> _Your task_
A faithful transcription of all the entries below is needed, without the pictures.

> _Data excerpts_
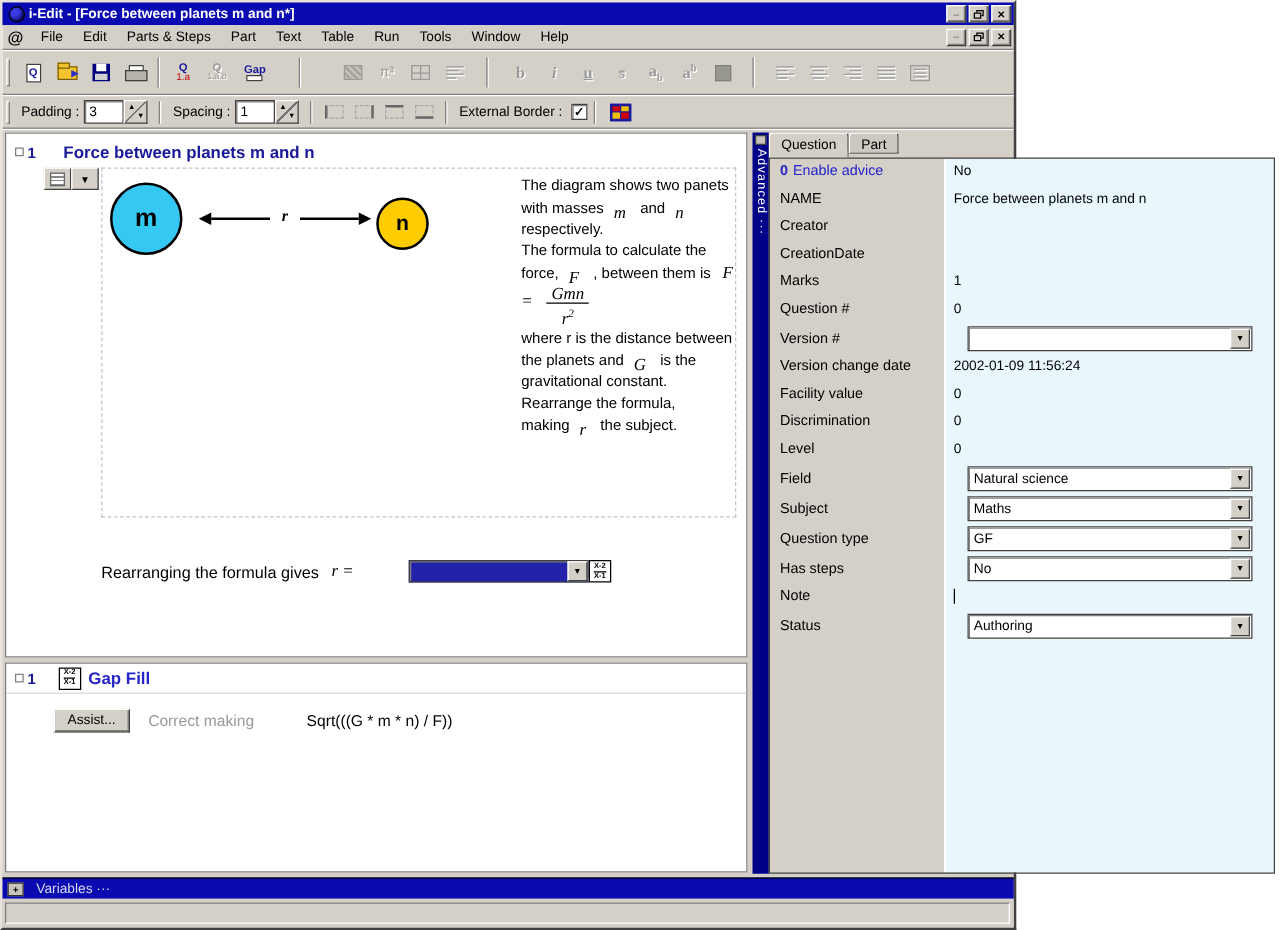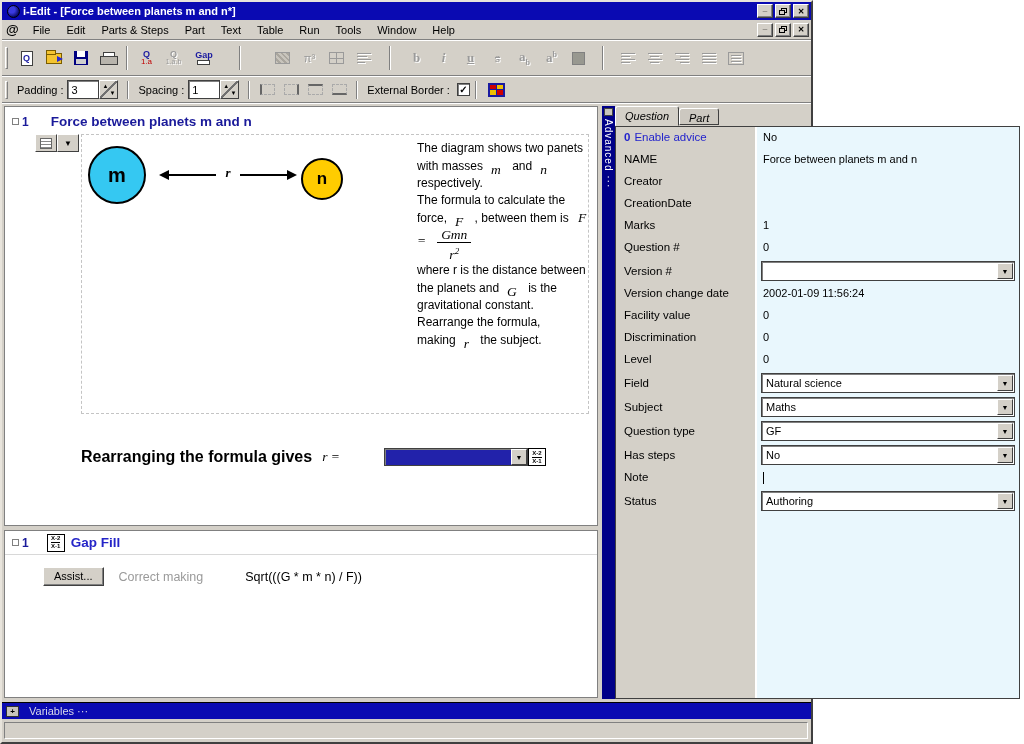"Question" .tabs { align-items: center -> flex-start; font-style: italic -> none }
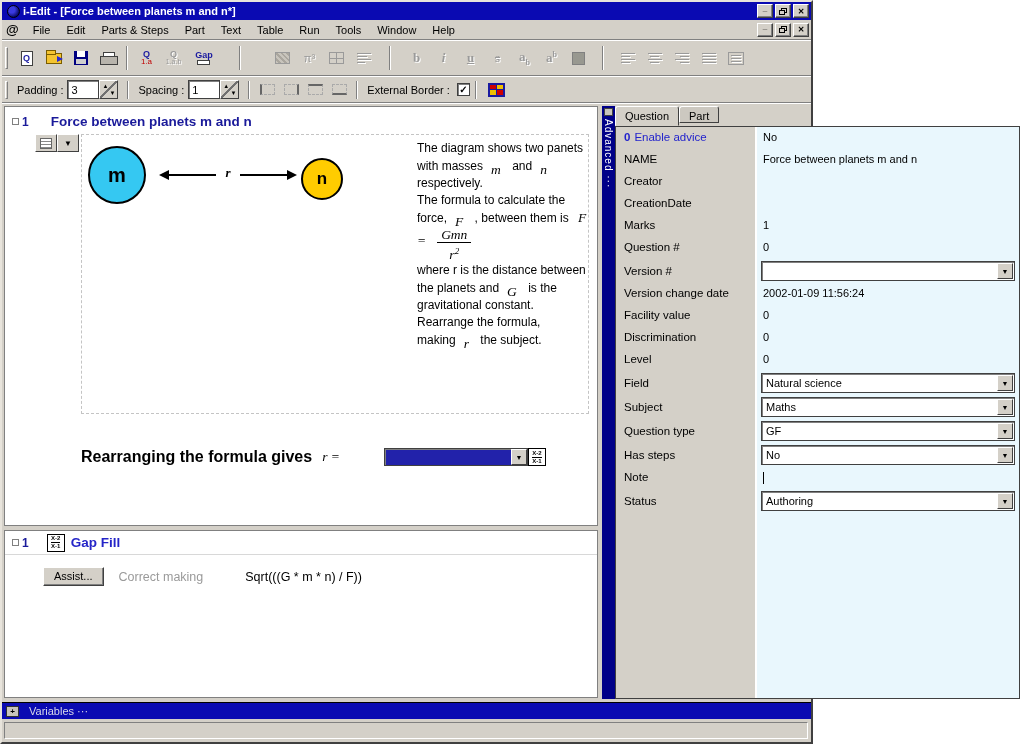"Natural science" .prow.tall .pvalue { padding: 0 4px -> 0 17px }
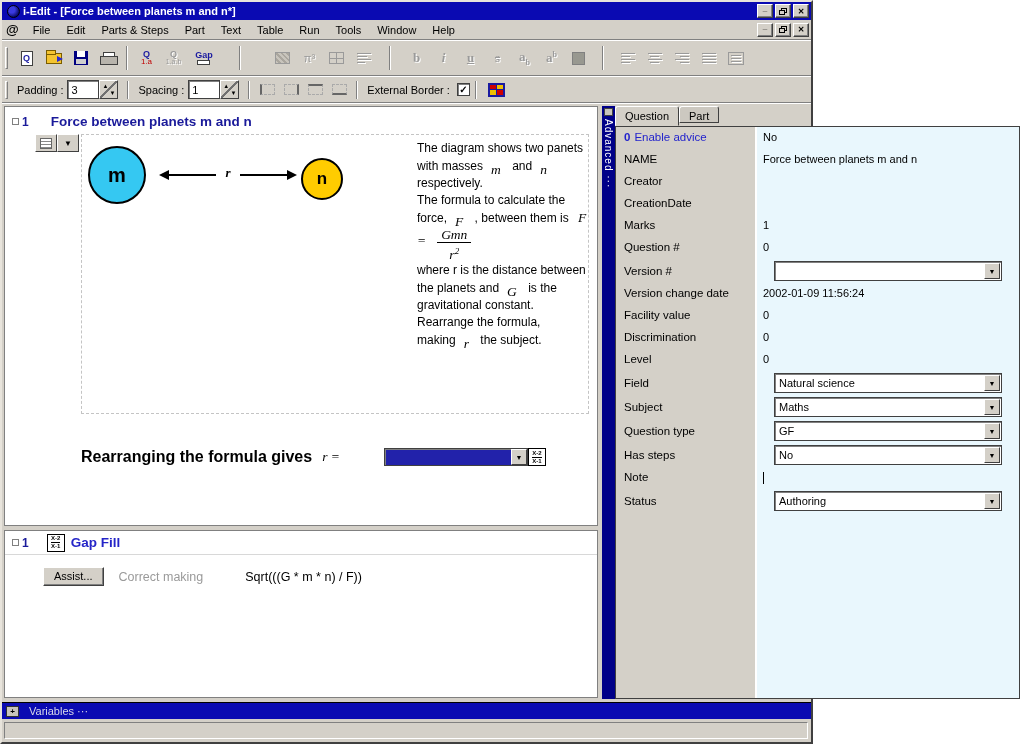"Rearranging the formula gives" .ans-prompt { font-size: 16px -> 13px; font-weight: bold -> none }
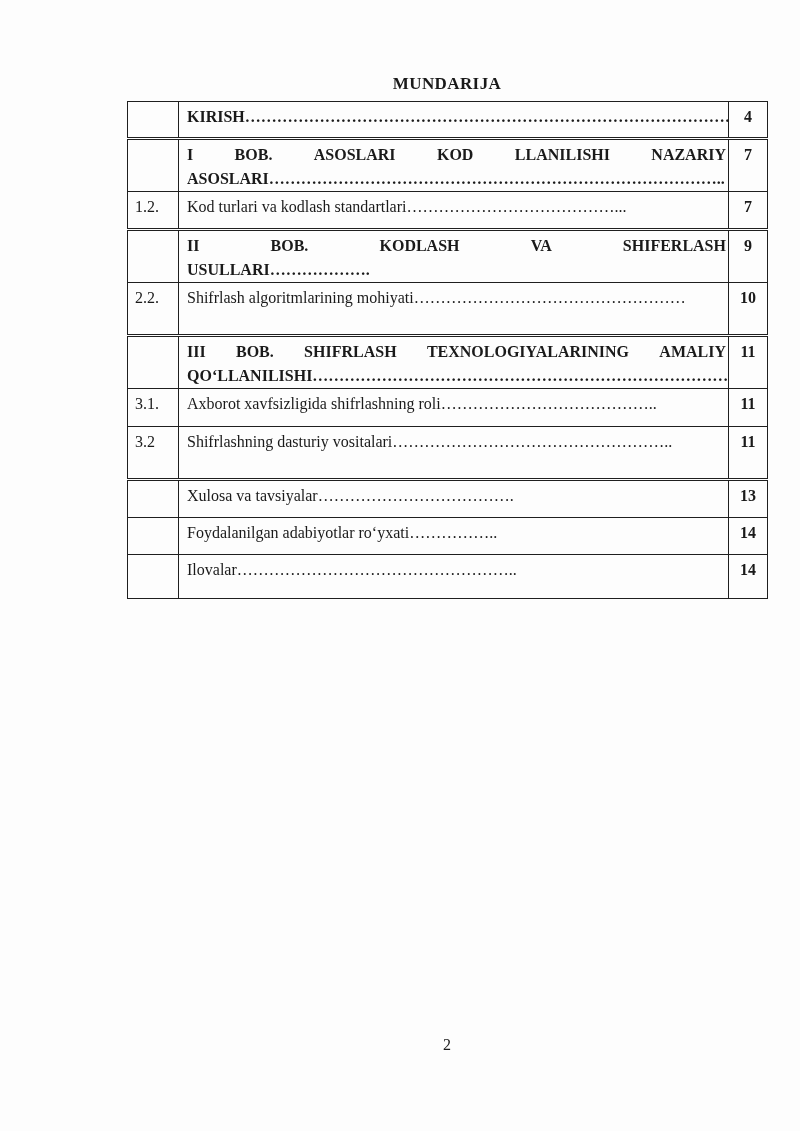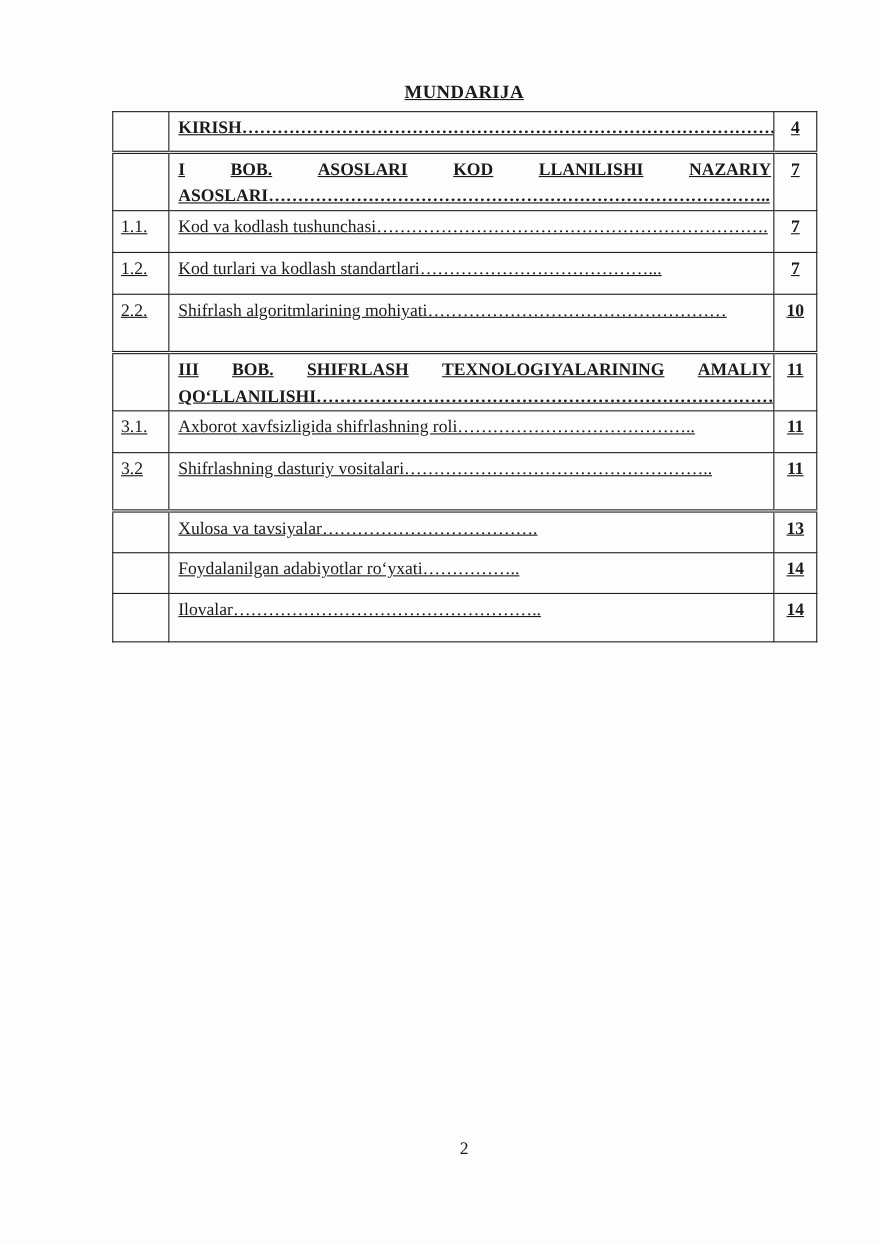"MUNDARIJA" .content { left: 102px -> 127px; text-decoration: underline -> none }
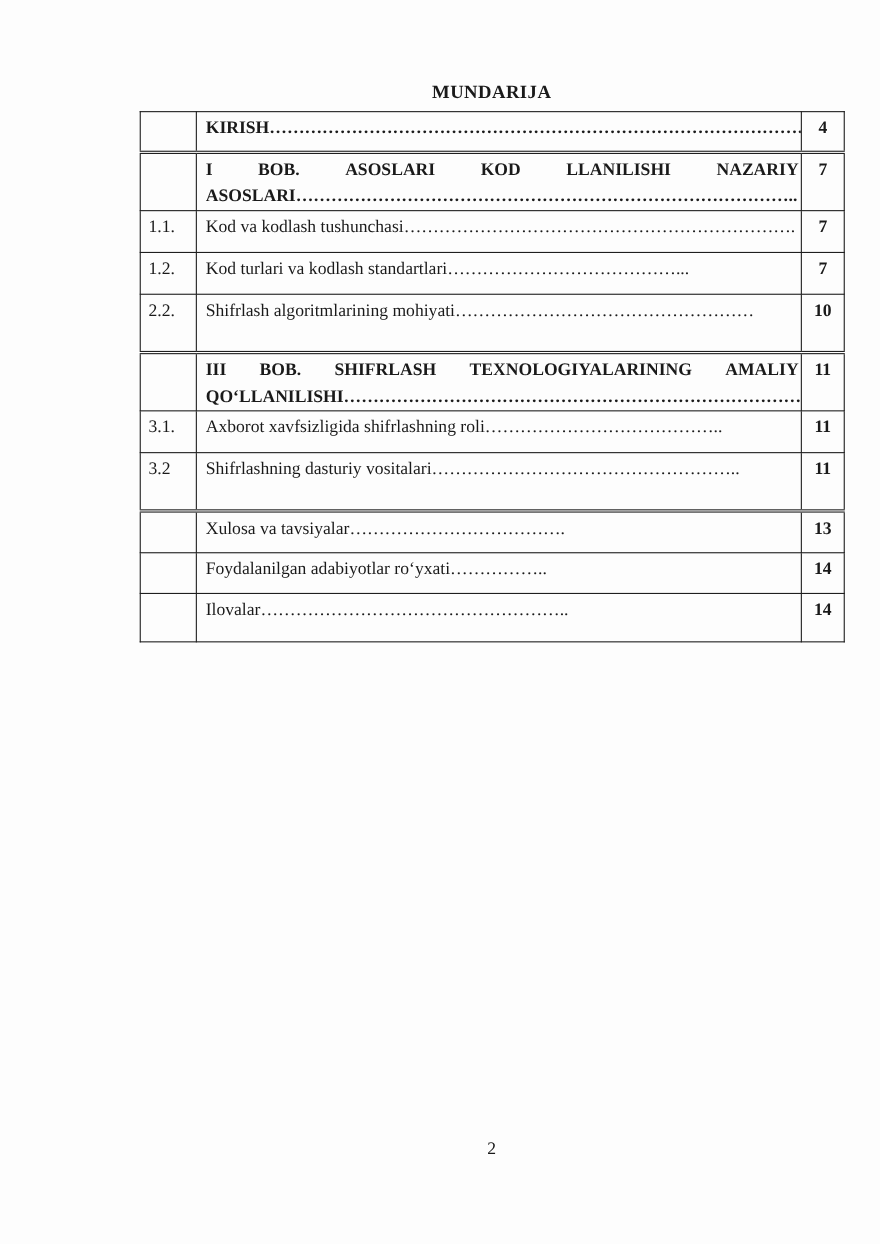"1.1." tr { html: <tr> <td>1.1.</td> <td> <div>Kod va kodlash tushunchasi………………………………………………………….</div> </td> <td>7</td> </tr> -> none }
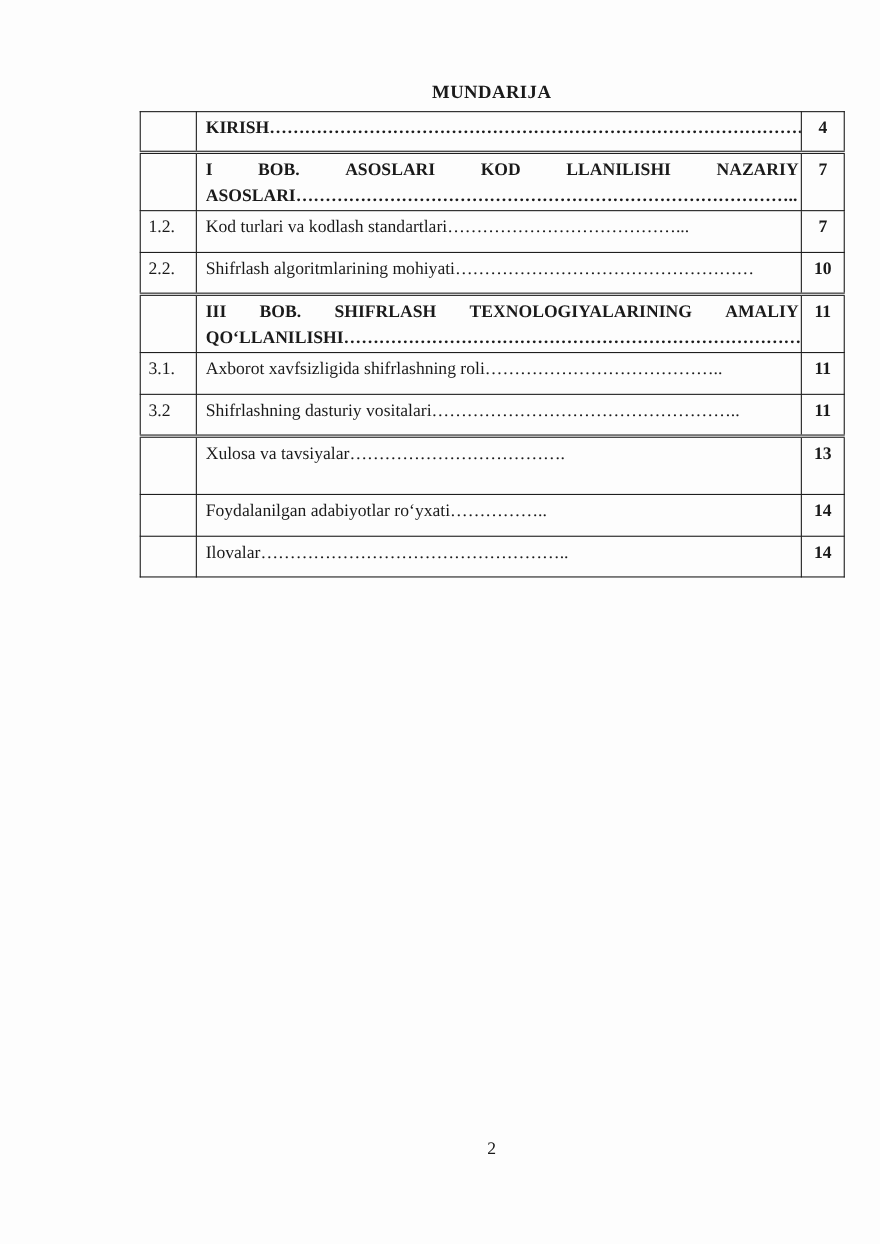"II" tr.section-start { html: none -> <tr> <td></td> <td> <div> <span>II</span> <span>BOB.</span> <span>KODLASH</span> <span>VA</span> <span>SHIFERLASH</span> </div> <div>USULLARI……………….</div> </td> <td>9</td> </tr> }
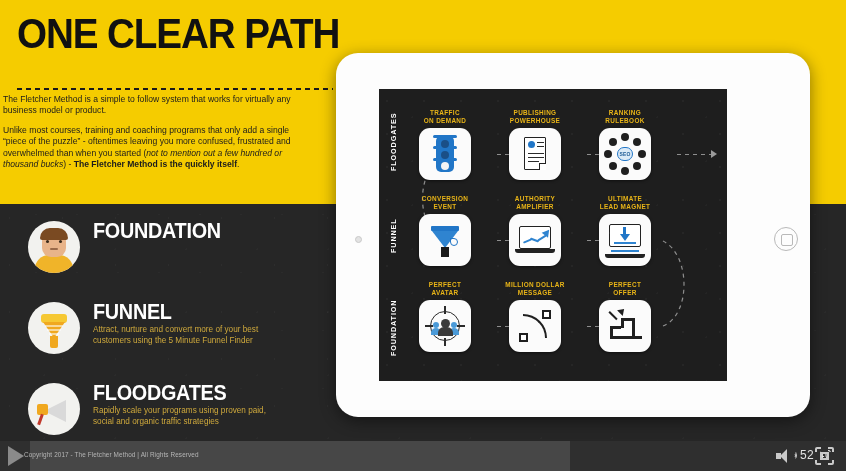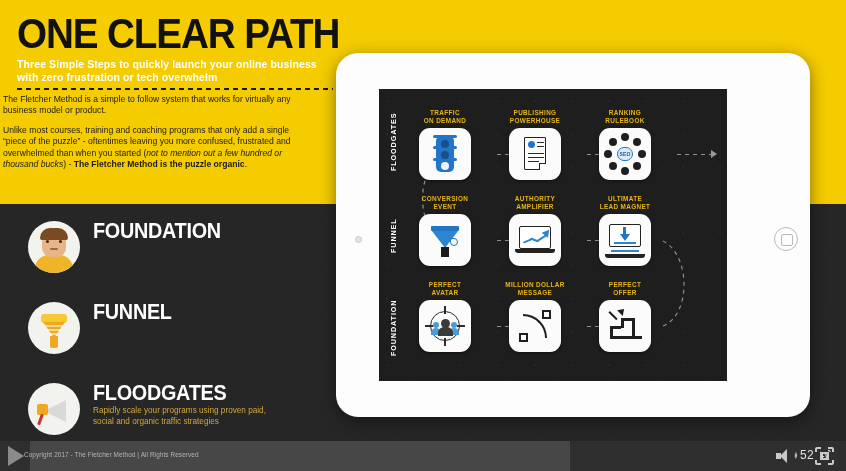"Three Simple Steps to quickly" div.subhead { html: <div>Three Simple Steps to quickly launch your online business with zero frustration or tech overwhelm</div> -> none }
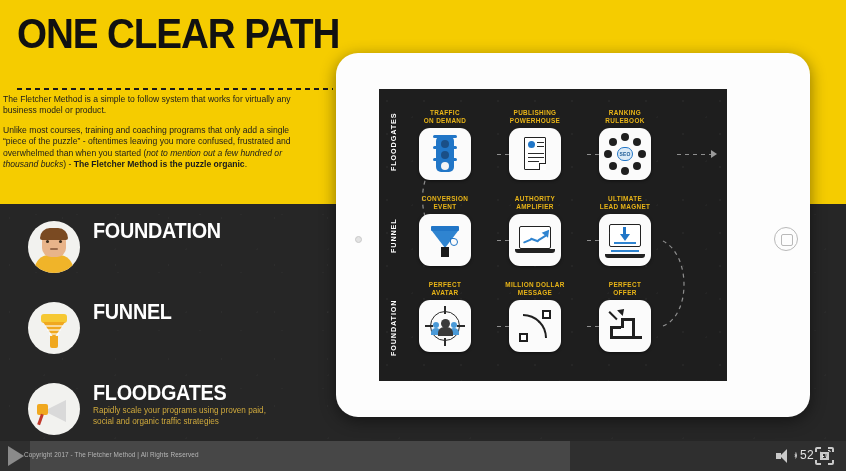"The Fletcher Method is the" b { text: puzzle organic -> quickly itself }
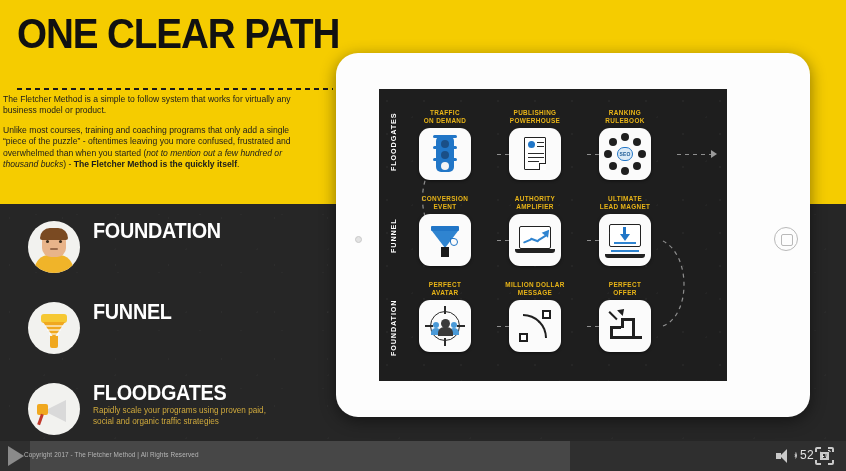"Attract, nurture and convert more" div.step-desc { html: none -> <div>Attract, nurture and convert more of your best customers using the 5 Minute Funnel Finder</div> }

> _Result of the exercise_
"Question" .tabs { align-items: center -> flex-start; font-style: italic -> none }
"Natural science" .prow.tall .pvalue { padding: 0 4px -> 0 17px }
"Rearranging the formula gives" .ans-prompt { font-size: 16px -> 13px; font-weight: bold -> none }
"MUNDARIJA" .content { left: 102px -> 127px; text-decoration: underline -> none }
"1.1." tr { html: <tr> <td>1.1.</td> <td> <div>Kod va kodlash tushunchasi………………………………………………………….</div> </td> <td>7</td> </tr> -> none }
"II" tr.section-start { html: none -> <tr> <td></td> <td> <div> <span>II</span> <span>BOB.</span> <span>KODLASH</span> <span>VA</span> <span>SHIFERLASH</span> </div> <div>USULLARI……………….</div> </td> <td>9</td> </tr> }
"Three Simple Steps to quickly" div.subhead { html: <div>Three Simple Steps to quickly launch your online business with zero frustration or tech overwhelm</div> -> none }
"The Fletcher Method is the" b { text: puzzle organic -> quickly itself }
"Attract, nurture and convert more" div.step-desc { html: none -> <div>Attract, nurture and convert more of your best customers using the 5 Minute Funnel Finder</div> }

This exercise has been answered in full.